◆ Aim of the task
Beginning with the line that has "none -> <p>Catherine" and ending with the line that has "that, what happened", retype the entries below exactly, except for the pictures.

◆ Exercise data
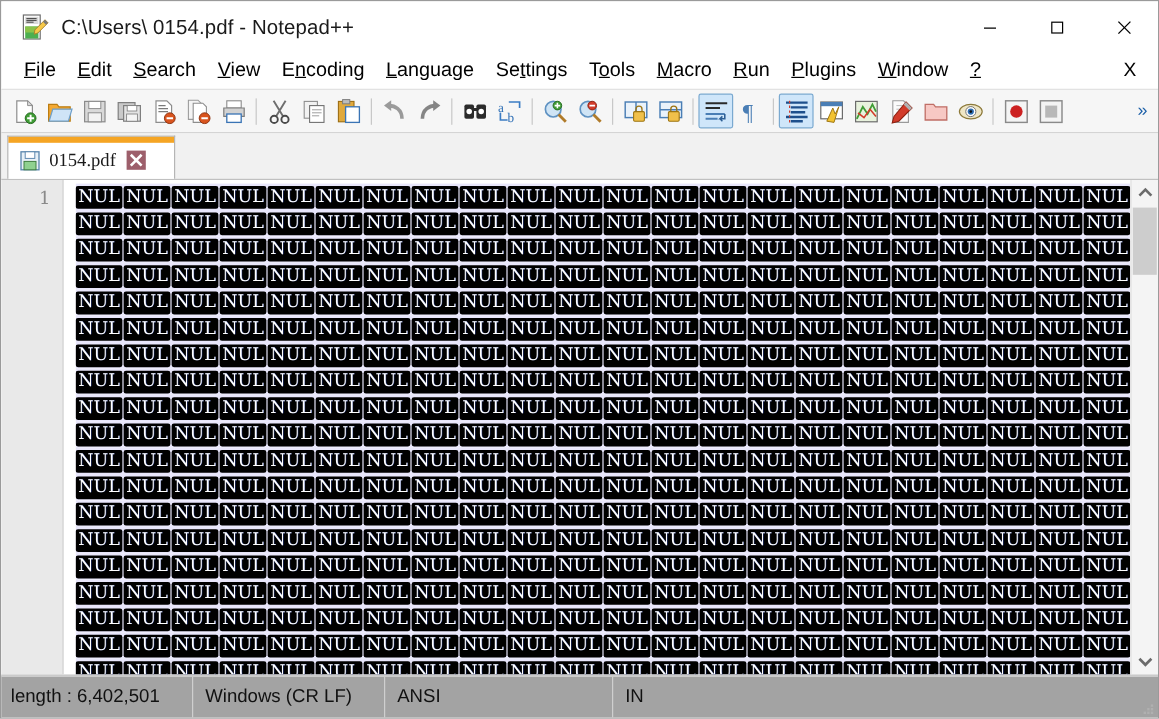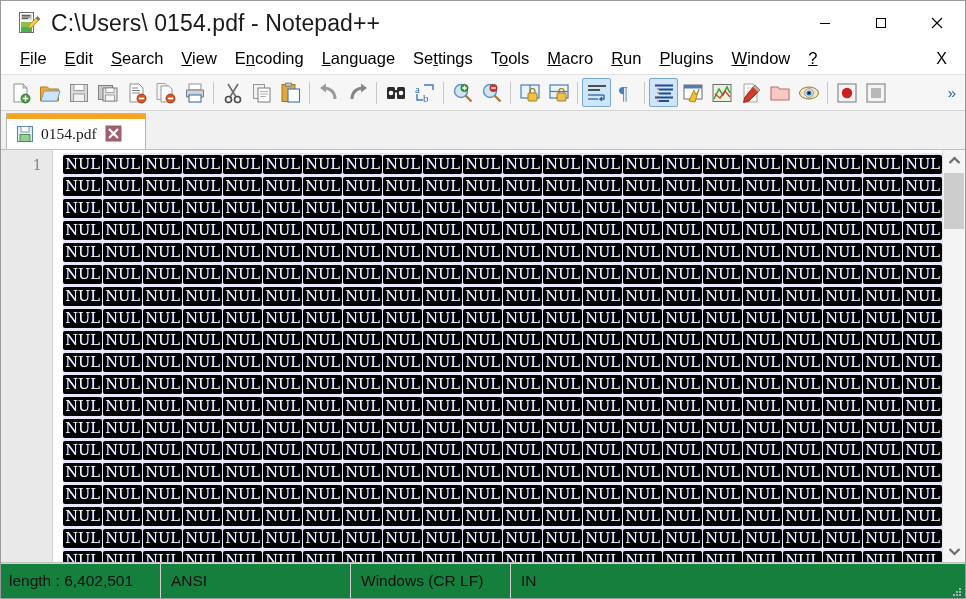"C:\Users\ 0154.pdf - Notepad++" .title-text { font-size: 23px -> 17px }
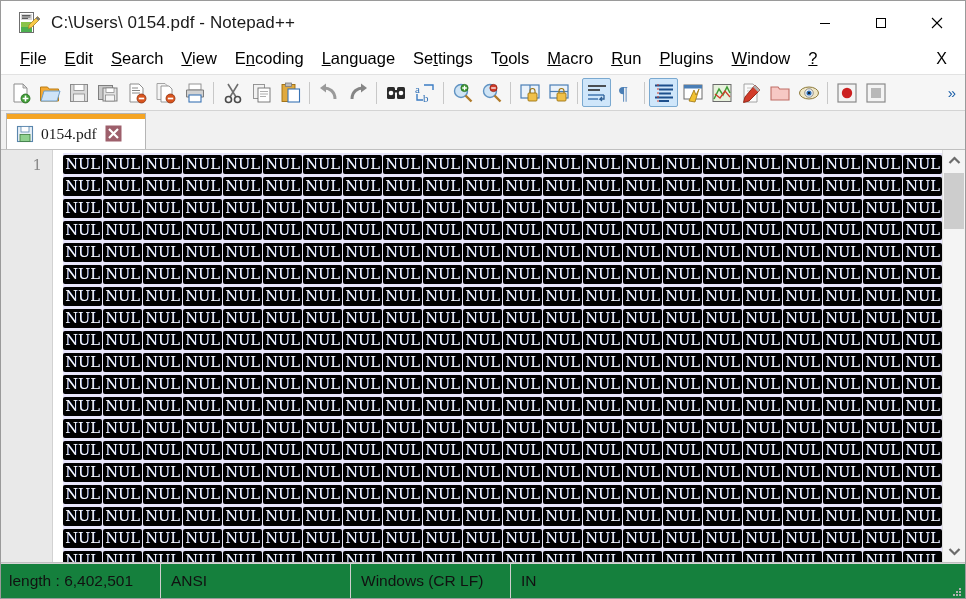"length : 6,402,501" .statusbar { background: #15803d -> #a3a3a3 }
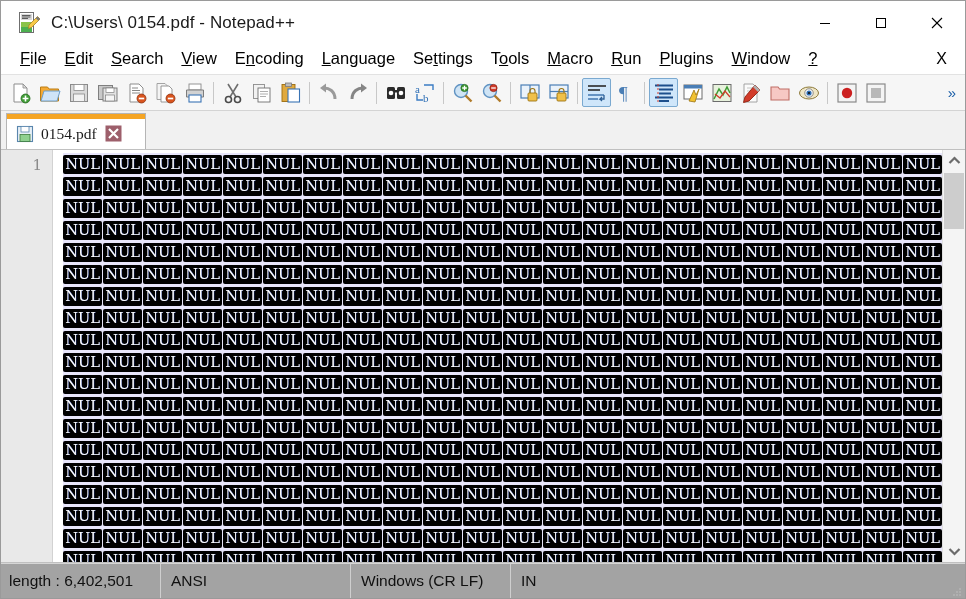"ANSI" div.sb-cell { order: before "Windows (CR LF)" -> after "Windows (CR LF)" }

...

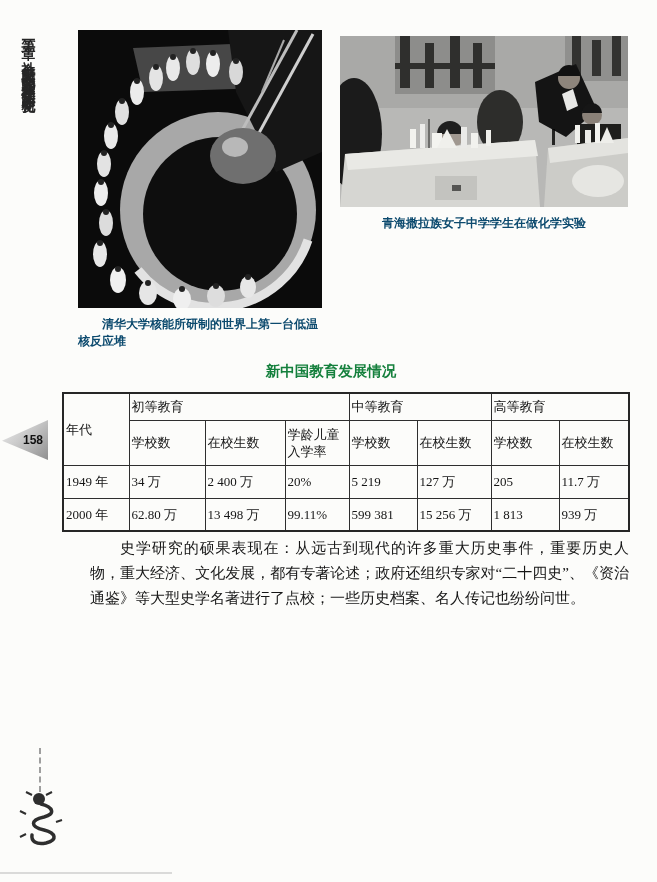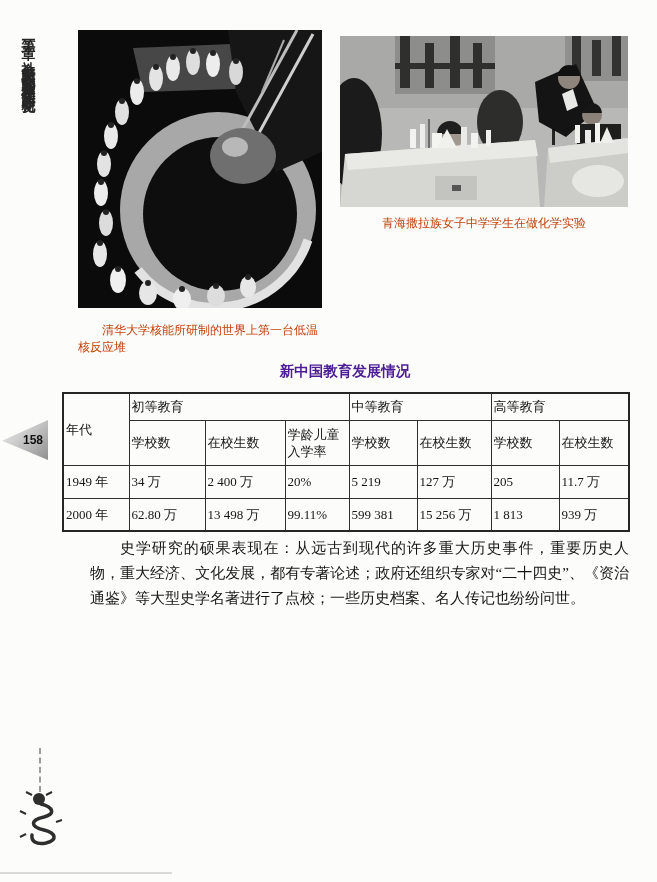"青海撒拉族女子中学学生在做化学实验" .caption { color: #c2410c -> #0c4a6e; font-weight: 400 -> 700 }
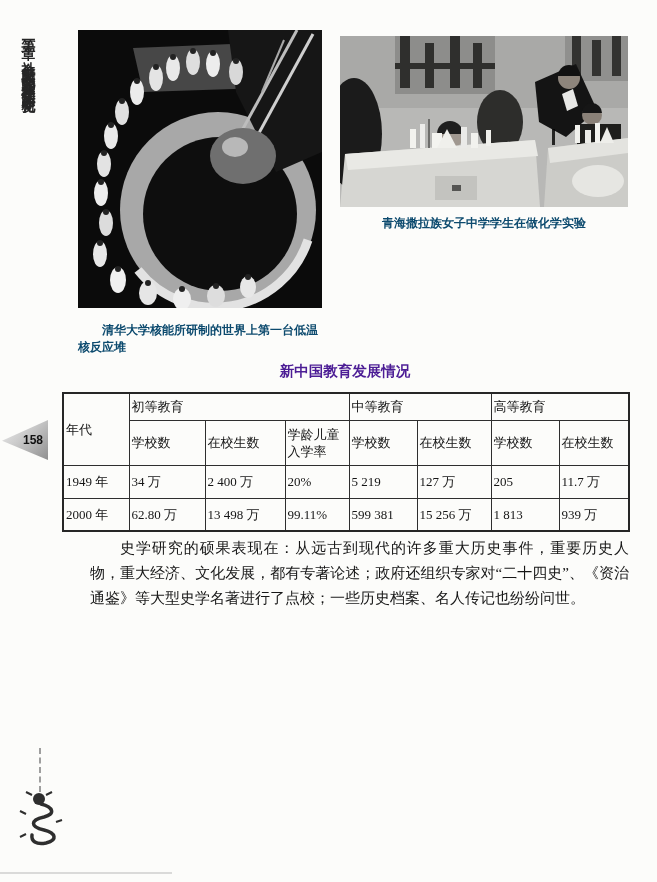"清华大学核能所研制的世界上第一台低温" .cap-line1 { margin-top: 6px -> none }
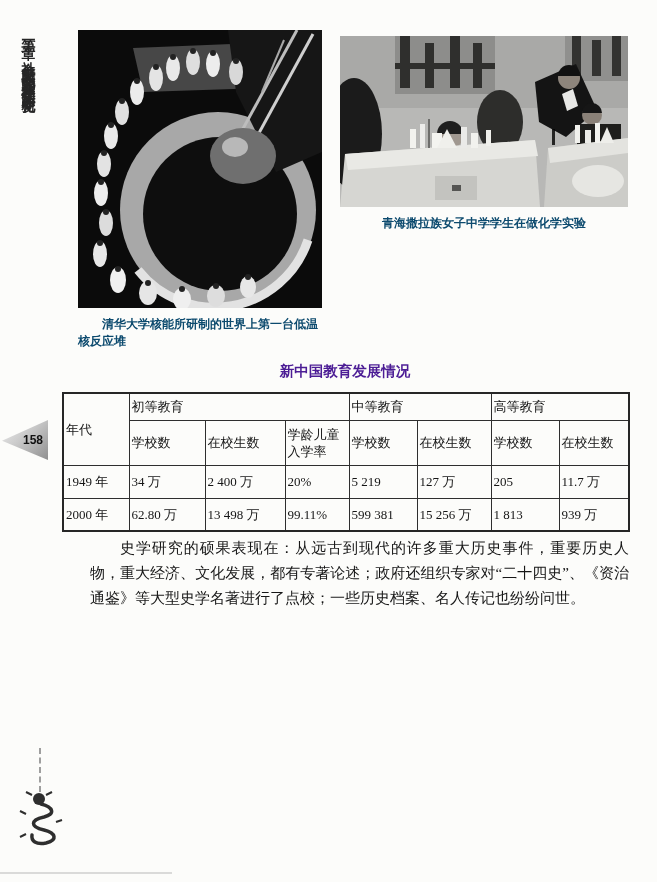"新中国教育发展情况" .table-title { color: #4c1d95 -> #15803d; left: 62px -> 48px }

...

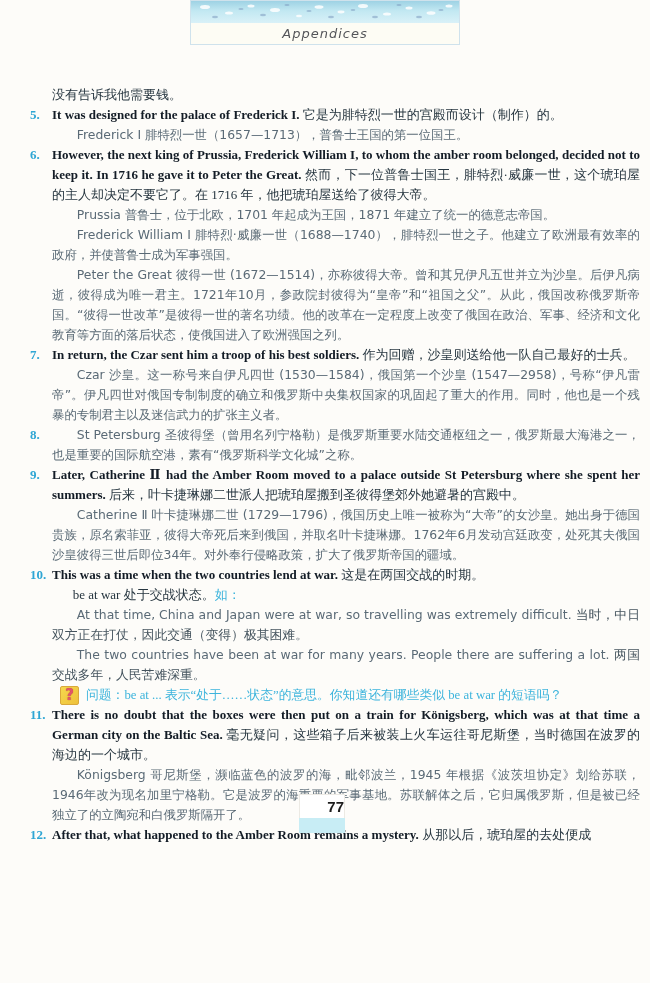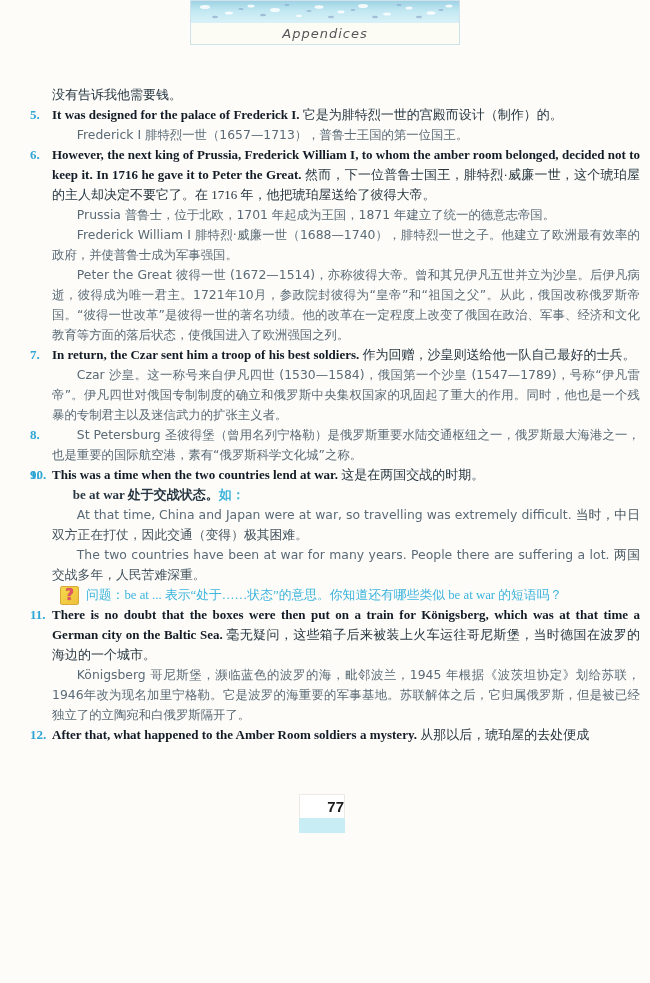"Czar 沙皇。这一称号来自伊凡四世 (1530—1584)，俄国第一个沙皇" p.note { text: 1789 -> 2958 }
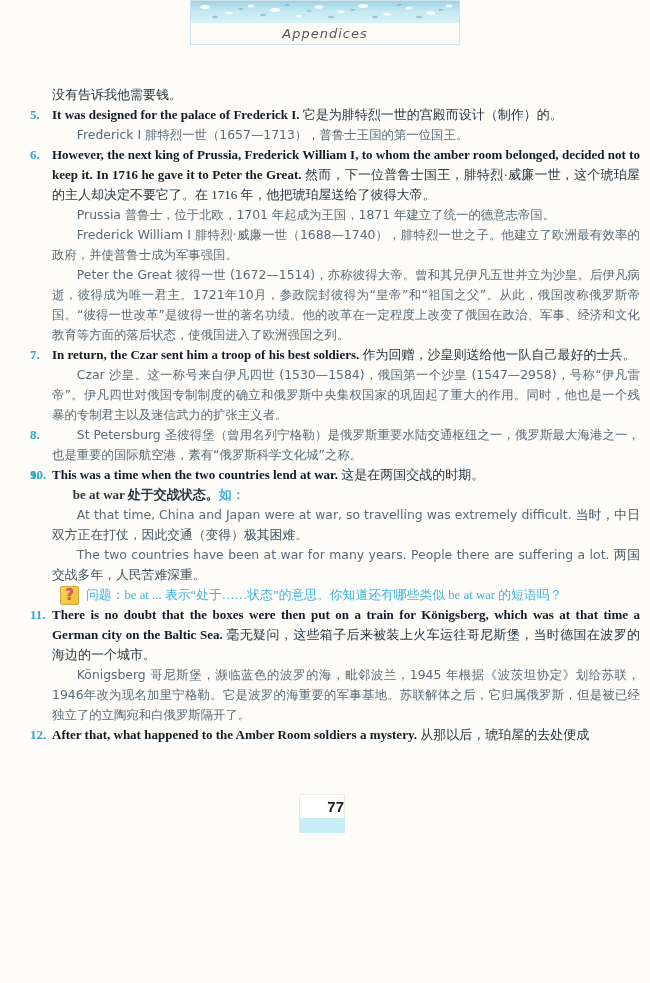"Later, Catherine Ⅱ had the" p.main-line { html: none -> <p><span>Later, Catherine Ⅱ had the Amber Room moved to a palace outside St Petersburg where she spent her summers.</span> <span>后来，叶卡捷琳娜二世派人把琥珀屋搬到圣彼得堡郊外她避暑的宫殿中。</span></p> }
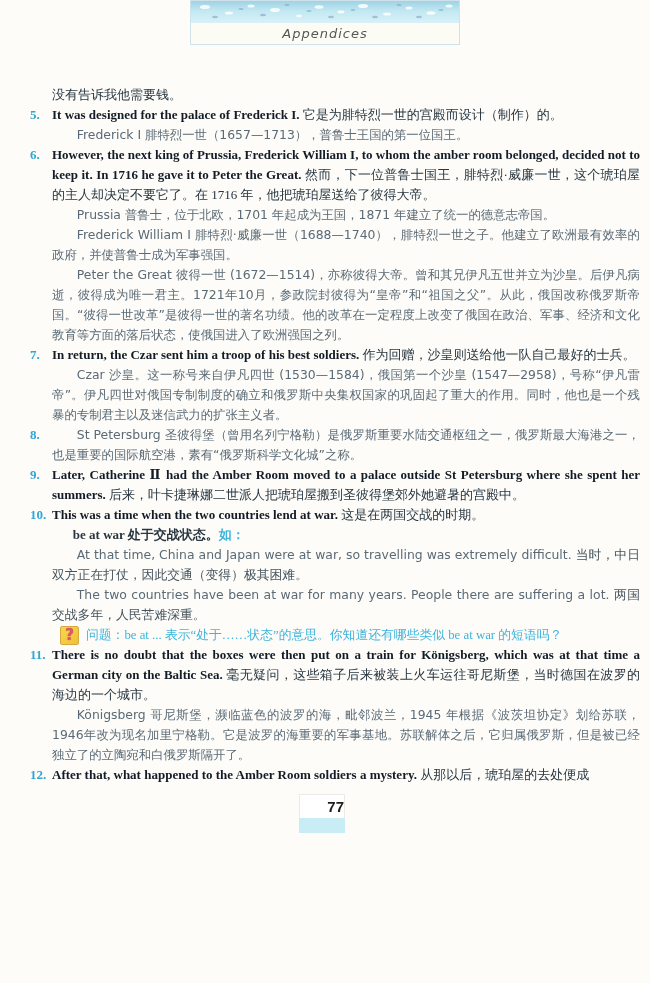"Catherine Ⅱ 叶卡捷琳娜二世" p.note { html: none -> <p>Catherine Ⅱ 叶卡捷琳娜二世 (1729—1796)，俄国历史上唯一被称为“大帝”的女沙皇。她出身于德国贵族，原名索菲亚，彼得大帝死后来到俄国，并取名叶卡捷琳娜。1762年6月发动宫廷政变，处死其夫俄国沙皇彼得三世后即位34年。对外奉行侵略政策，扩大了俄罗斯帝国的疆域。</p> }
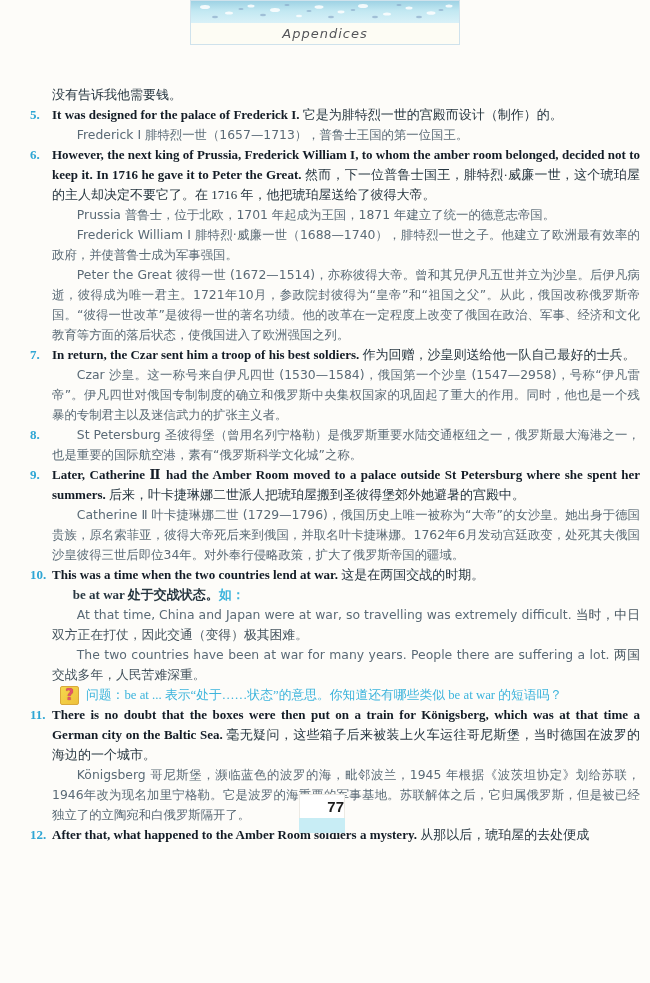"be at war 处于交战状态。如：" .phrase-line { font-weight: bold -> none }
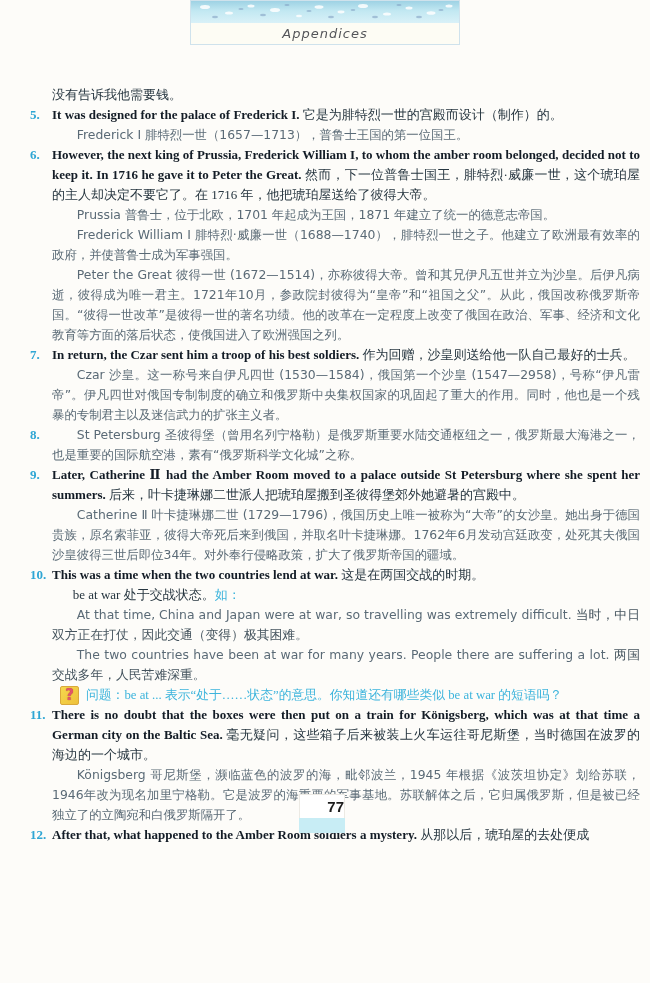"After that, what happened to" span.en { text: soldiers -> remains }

◆ Response for this exercise
"Catherine Ⅱ 叶卡捷琳娜二世" p.note { html: none -> <p>Catherine Ⅱ 叶卡捷琳娜二世 (1729—1796)，俄国历史上唯一被称为“大帝”的女沙皇。她出身于德国贵族，原名索菲亚，彼得大帝死后来到俄国，并取名叶卡捷琳娜。1762年6月发动宫廷政变，处死其夫俄国沙皇彼得三世后即位34年。对外奉行侵略政策，扩大了俄罗斯帝国的疆域。</p> }
"be at war 处于交战状态。如：" .phrase-line { font-weight: bold -> none }
"After that, what happened to" span.en { text: soldiers -> remains }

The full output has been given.